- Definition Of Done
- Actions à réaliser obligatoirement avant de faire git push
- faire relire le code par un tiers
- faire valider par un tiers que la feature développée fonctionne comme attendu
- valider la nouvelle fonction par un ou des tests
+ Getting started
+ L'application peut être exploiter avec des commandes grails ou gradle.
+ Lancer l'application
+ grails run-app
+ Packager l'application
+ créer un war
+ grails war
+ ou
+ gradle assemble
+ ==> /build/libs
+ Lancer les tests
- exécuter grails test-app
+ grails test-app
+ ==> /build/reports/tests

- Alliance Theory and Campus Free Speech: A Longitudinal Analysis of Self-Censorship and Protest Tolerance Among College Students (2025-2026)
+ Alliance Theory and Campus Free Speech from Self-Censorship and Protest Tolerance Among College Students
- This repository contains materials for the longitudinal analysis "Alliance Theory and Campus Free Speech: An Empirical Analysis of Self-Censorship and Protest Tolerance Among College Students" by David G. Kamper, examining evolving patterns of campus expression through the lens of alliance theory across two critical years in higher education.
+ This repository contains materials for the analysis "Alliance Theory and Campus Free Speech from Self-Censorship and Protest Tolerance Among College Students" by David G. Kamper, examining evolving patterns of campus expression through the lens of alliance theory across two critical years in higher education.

---

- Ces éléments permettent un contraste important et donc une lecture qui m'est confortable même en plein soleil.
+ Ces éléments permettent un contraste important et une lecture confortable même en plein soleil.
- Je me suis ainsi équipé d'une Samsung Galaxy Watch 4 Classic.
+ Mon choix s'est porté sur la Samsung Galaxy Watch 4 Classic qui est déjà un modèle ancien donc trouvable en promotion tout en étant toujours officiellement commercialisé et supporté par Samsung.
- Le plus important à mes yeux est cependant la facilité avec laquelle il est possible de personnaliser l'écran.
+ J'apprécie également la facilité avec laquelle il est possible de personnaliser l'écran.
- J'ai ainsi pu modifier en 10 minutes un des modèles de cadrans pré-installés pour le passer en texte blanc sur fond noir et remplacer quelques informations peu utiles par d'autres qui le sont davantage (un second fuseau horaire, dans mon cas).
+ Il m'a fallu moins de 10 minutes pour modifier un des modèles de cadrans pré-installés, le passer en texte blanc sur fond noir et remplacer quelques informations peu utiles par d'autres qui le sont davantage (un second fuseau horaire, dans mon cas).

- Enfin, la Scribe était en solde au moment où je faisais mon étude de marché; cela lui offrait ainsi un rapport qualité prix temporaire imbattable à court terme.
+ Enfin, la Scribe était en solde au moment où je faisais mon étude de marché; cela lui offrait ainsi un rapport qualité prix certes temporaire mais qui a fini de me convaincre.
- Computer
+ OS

...

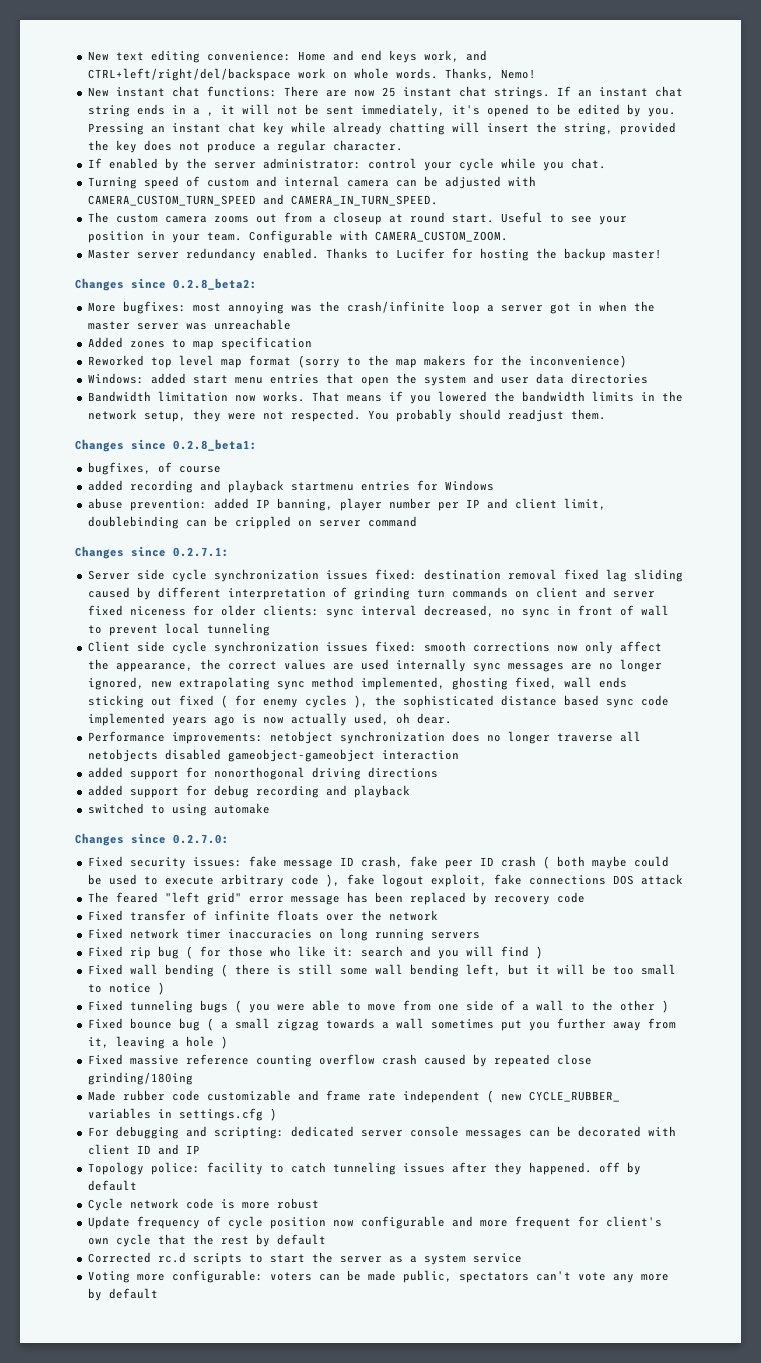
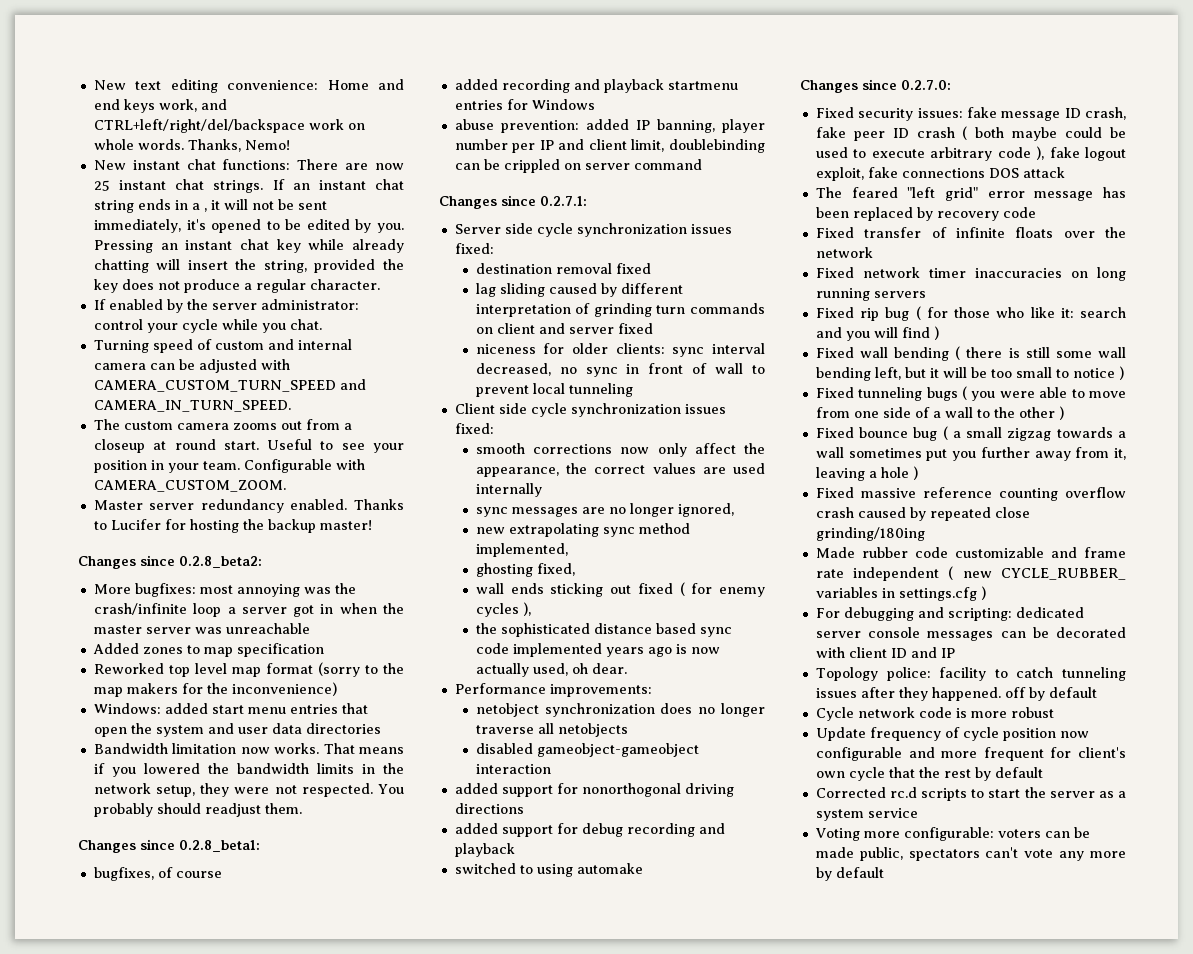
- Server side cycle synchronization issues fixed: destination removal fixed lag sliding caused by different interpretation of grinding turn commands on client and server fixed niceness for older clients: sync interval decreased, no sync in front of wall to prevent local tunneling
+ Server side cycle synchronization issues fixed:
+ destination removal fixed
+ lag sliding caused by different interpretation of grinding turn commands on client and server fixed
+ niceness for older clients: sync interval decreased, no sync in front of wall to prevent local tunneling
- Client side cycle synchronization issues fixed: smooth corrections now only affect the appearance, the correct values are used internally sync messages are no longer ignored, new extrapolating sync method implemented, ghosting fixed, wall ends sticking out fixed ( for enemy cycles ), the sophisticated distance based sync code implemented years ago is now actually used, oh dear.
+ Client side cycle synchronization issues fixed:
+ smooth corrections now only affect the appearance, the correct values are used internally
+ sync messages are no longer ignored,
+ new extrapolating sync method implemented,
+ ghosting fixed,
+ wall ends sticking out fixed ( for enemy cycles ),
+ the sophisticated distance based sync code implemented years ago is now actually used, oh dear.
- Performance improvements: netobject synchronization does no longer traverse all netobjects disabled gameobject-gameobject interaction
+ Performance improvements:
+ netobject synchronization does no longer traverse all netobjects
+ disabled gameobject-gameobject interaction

What the task requires
Would you show each line of the material above that contains the string "personnaliser"?

Task answer
- Le plus important à mes yeux est cependant la facilité avec laquelle il est possible de personnaliser l'écran.
+ J'apprécie également la facilité avec laquelle il est possible de personnaliser l'écran.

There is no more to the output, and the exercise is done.